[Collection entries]
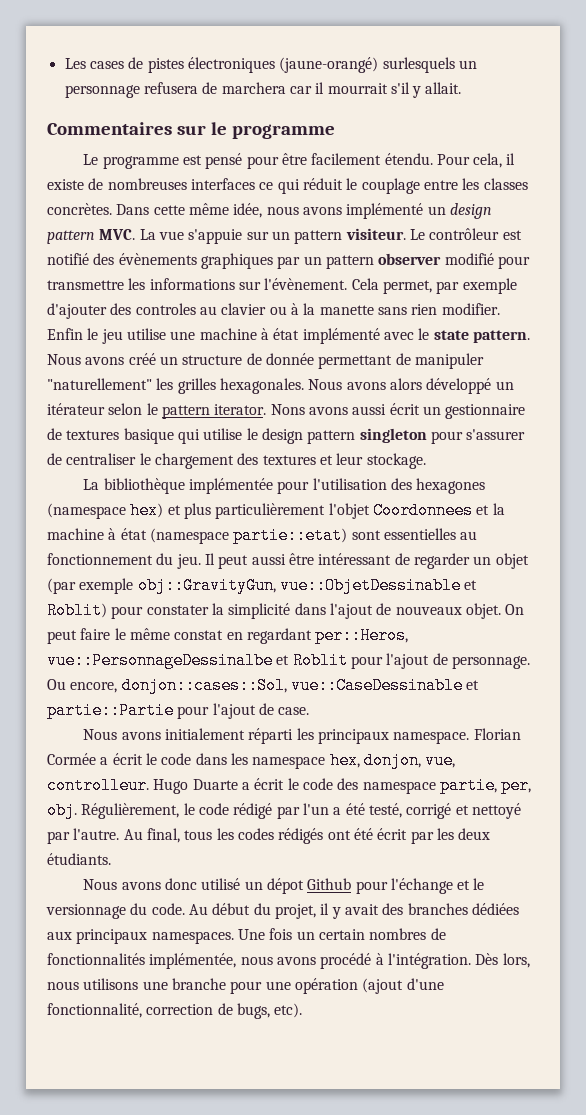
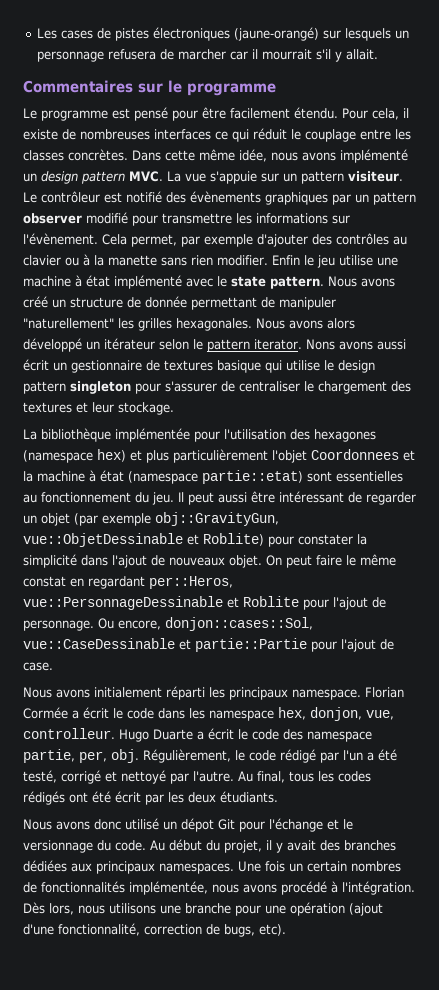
[382,57,455,73] surlesquels -> [322,28,391,41] sur lesquels
[221,82,286,94] marchera -> [177,49,226,60] marcher
[135,303,196,315] controles -> [336,233,389,245] contrôles
[47,602,107,619] Roblit) -> [203,533,264,546] Roblite)
[47,652,348,669] vue::PersonnageDessinalbe et Roblit -> [23,596,299,610] vue::PersonnageDessinable et Roblite
[307,878,352,890] Github -> [218,819,235,830] Git

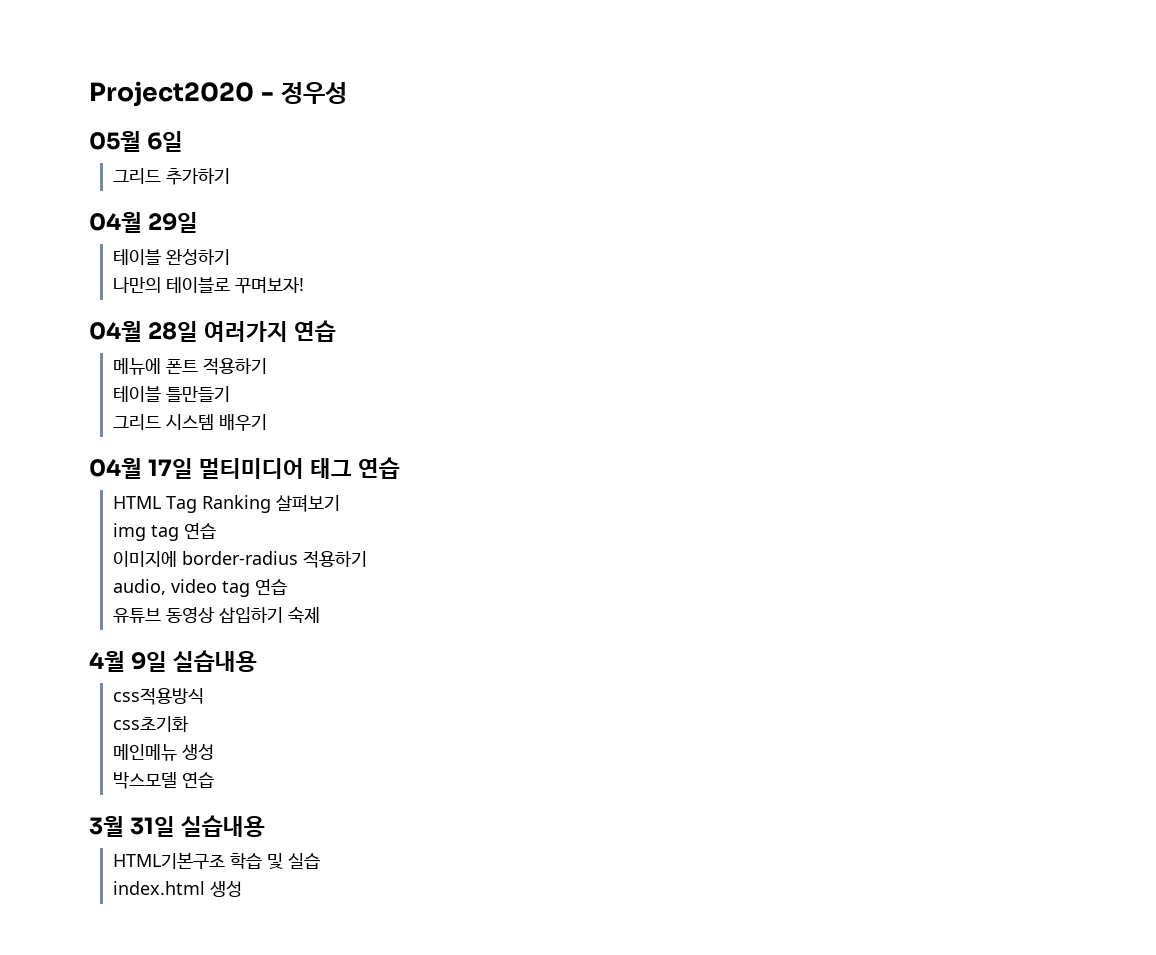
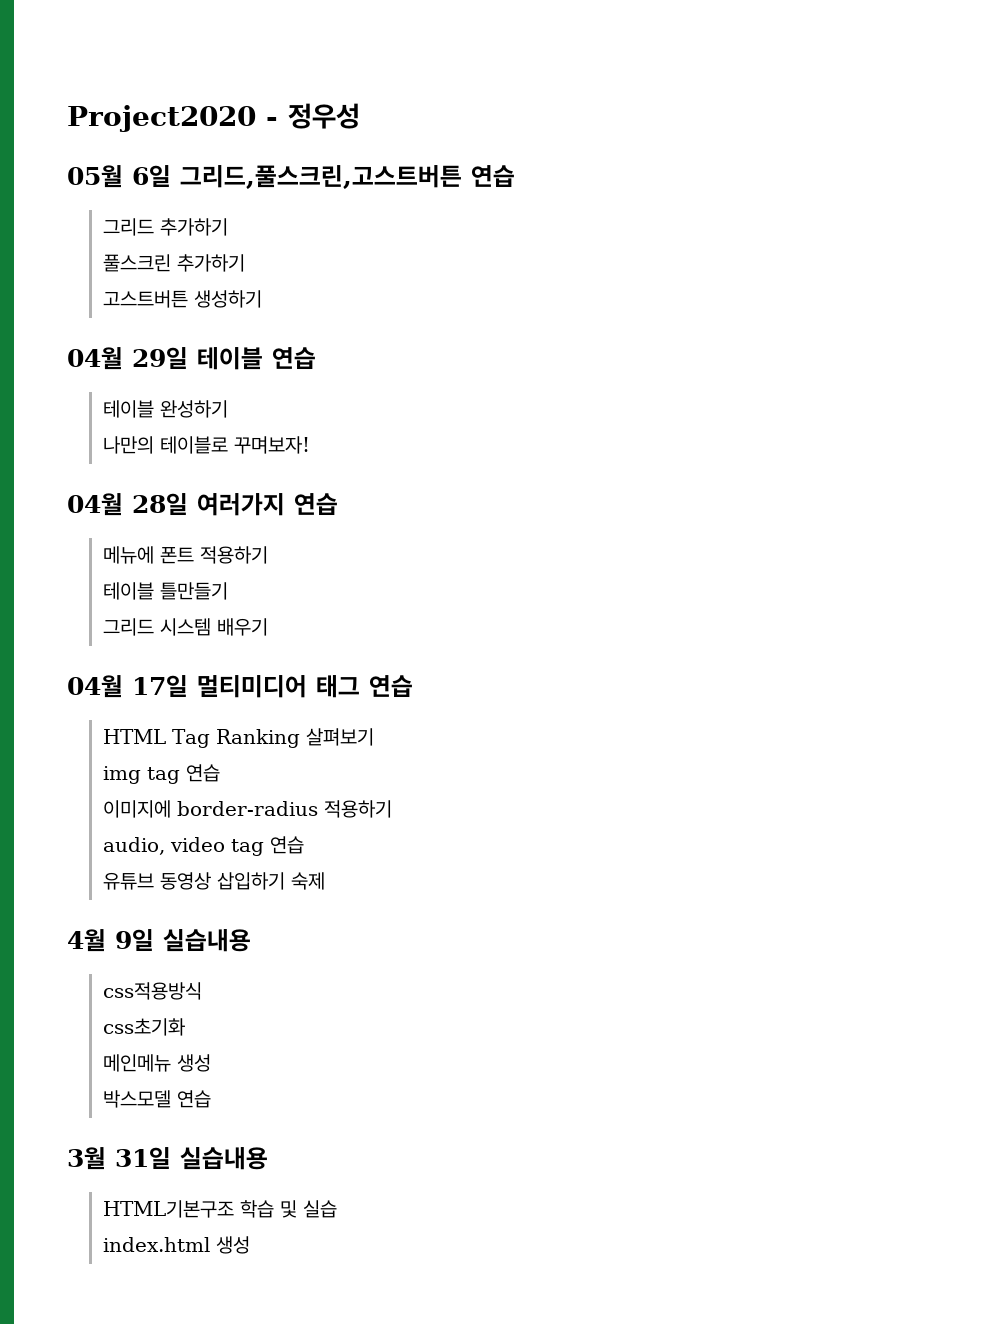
(184, 141) none -> [180,165,515,189] 그리드,풀스크린,고스트버튼 연습
(230, 176) none -> [102,254,245,272] [102,290,262,308] // 풀스크린 추가하기 // 고스트버튼 생성하기
(199, 222) none -> [197,347,316,370] 테이블 연습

**THE PROBLEM**
Can you quote exactly, and only, the lines from the one containing "[135,303,196,315] controles ->" through the last line of the records above, keeping both ends and leaving out any pictures?

**THE COMPLETED TASK**
[135,303,196,315] controles -> [336,233,389,245] contrôles
[47,602,107,619] Roblit) -> [203,533,264,546] Roblite)
[47,652,348,669] vue::PersonnageDessinalbe et Roblit -> [23,596,299,610] vue::PersonnageDessinable et Roblite
[307,878,352,890] Github -> [218,819,235,830] Git

(184, 141) none -> [180,165,515,189] 그리드,풀스크린,고스트버튼 연습
(230, 176) none -> [102,254,245,272] [102,290,262,308] // 풀스크린 추가하기 // 고스트버튼 생성하기
(199, 222) none -> [197,347,316,370] 테이블 연습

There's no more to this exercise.